A larger commitment is required in other areas, especially diagnostic services, treatment, and program management. Research on new tools for prevention, treatment, and diagnosis are needed both domestically and internationally to modernize and accelerate TB elimination. Importantly, the international community lacks new, effective drug regimens to replace drugs that have become ineffective against TB, or that interact unfavorably with anti-retrovirals and other HIV medications. According to the Advisory Council for the Elimination of Tuberculosis, TB drug development is at an unprecedented point. For the first time in 50 years at least four new anti-TB compounds entered human clinical trials, and several others are ready for advanced pre-clinical testing. These new compounds represent new drug classes that are not cross-resistant with existing agents, and can offer promise for resistant cases.
New diagnostic tests for TB are also needed. Currently diagnosis of TB disease relies on the sputum smear examination, which has been in use for 125 years and is poorly sensitive and highly inefficient. New blood tests have entered the market recently, and appear to offer slightly improved performance, although they are more costly and have not undergone evaluation in the programmatic setting. Field evaluation of optimal, efficient diagnostic tests, as well as rapid tests for the detection of TB drug resistance, is critical. Globally, there is limited laboratory capacity for TB and drug-resistance testing.

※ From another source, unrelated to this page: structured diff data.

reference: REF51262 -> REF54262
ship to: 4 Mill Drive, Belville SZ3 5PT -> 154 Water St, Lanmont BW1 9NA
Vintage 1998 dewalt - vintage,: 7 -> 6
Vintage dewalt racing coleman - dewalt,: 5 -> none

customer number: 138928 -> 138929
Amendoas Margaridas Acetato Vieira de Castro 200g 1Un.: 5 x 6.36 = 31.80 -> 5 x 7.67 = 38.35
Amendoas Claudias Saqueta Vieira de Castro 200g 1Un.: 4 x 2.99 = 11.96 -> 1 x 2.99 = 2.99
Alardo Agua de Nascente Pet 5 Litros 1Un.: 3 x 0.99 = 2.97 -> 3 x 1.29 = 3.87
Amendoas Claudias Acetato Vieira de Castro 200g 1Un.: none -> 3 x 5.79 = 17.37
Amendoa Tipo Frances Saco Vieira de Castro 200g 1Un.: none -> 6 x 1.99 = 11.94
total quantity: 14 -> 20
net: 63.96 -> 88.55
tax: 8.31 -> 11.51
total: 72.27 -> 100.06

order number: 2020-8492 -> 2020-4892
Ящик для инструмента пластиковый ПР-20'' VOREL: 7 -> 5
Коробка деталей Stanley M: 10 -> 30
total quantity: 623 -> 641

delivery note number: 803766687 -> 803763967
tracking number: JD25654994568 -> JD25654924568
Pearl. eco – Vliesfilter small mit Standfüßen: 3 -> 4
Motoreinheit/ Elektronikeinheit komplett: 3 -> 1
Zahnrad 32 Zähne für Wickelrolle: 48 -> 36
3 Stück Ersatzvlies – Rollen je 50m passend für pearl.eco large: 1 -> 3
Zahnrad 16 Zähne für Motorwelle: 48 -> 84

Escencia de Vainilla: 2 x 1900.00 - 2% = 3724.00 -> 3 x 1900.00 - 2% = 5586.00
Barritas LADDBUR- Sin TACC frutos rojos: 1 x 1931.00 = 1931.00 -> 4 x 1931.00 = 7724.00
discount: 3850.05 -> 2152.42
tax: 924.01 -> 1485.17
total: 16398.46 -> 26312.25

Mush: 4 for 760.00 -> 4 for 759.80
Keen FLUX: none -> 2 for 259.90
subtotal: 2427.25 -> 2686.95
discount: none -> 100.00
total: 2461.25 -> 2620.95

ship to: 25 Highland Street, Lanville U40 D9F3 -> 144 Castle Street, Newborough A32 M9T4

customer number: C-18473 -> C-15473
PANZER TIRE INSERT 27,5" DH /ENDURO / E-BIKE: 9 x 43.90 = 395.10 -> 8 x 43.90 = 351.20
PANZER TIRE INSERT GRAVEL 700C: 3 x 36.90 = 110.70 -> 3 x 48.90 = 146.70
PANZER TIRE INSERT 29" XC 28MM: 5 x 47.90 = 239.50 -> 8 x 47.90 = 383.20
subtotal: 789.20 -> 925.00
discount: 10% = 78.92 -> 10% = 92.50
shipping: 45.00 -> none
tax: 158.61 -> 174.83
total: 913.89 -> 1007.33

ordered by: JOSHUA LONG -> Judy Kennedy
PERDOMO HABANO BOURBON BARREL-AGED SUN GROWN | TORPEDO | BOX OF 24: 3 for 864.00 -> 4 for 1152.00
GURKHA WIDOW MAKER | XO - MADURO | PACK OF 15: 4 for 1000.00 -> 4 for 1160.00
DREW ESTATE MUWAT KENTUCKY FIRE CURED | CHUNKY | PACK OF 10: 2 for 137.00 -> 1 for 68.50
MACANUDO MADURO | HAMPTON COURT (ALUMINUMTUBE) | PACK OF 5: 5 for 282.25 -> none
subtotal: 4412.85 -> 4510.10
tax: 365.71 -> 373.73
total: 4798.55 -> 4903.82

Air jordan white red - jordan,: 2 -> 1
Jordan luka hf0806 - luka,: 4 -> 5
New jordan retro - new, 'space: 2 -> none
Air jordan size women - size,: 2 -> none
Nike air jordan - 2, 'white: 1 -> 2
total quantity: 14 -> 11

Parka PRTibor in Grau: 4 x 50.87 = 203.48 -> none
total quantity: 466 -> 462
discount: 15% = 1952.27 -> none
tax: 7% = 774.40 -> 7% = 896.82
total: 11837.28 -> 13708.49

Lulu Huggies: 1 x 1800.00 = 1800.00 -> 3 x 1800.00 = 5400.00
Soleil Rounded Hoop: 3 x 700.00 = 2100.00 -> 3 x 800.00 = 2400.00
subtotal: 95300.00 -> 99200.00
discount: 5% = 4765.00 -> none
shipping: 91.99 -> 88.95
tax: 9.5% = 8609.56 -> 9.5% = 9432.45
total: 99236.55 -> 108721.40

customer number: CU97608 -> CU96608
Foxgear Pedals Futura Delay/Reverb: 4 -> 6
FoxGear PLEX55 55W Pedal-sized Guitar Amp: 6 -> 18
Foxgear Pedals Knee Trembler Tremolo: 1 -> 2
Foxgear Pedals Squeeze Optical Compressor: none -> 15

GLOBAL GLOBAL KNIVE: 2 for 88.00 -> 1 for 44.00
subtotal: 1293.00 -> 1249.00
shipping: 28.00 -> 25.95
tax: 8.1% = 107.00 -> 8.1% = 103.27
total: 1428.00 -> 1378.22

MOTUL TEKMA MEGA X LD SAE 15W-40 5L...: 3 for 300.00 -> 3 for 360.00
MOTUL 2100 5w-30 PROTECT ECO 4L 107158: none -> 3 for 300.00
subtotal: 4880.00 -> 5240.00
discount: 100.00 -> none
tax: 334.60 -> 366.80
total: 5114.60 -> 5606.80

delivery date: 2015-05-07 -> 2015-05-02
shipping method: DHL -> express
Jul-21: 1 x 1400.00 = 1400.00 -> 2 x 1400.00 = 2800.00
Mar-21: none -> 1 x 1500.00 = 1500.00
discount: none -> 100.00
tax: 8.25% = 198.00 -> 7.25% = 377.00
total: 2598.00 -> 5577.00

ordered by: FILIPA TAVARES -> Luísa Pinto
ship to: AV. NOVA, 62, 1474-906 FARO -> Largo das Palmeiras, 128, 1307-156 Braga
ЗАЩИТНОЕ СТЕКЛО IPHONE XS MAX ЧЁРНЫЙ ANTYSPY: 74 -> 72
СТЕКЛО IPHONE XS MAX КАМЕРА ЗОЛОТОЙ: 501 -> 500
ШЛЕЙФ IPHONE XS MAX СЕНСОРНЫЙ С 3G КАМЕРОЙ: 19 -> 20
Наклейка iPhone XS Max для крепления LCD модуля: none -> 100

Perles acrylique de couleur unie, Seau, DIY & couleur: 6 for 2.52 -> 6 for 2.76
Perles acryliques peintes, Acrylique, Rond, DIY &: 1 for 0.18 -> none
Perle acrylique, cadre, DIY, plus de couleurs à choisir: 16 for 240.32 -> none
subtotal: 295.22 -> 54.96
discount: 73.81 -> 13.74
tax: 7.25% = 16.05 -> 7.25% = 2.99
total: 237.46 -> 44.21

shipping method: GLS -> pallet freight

The global XDR TB response has highlighted the need for laboratories to make services for TB, MDR TB and XDR TB more rapid, sensitive, and reliable. TB patients in developing countries lack access to reliable, quality-assured, and prompt TB laboratory services. As a result, clinicians are unable to make correct patient management decisions. Many laboratory techniques used to confirm a diagnosis of TB and to identify drug resistance were developed in the 1950′s, 60′s, and 70′s. To combat resistance to anti-TB drugs, clinicians must have the most current methods, applied to their fullest capacity. Increasing the availability of genotyping also would allow programs to identify links between patients.
In addition, given the increasing proportion of the burden of TB in the United States among foreign-born persons, there is a strong need to improve the quality of overseas medical screening of U.S. bound immigrants, including the ability to detect and treat XDR TB in this population.
Equally important will be the strengthening of program infrastructures, both domestically and abroad, through training and sustained support. Strong program infrastructure will prevent new agents from becoming drug-resistant.
Thank you for the opportunity to present CDC′s findings and activities on XDR TB to date. I would be happy to answer any questions.
⊃1;Inpatient care has been estimated for California XDR TB patients from 1993-2006 at an average of approximately $600,000 per patient. These estimates do not include outpatient costs or productivity losses, which are likely to be substantial for those treated for may years, or for the 25 percent of whom died from XDR TB. Jenny Flood, MD, TB Controller, State of California, personal communication.
(Tuberculosis in New York City – Turning the Tide Thomas R. Frieden, M.D., M.P.H., Paula I. Fujiwara, M.D., M.P.H., Rita M. Washko, M.D., and Margaret A. Hamburg, M.D. New England Journal of Medicine, July 27, 1995).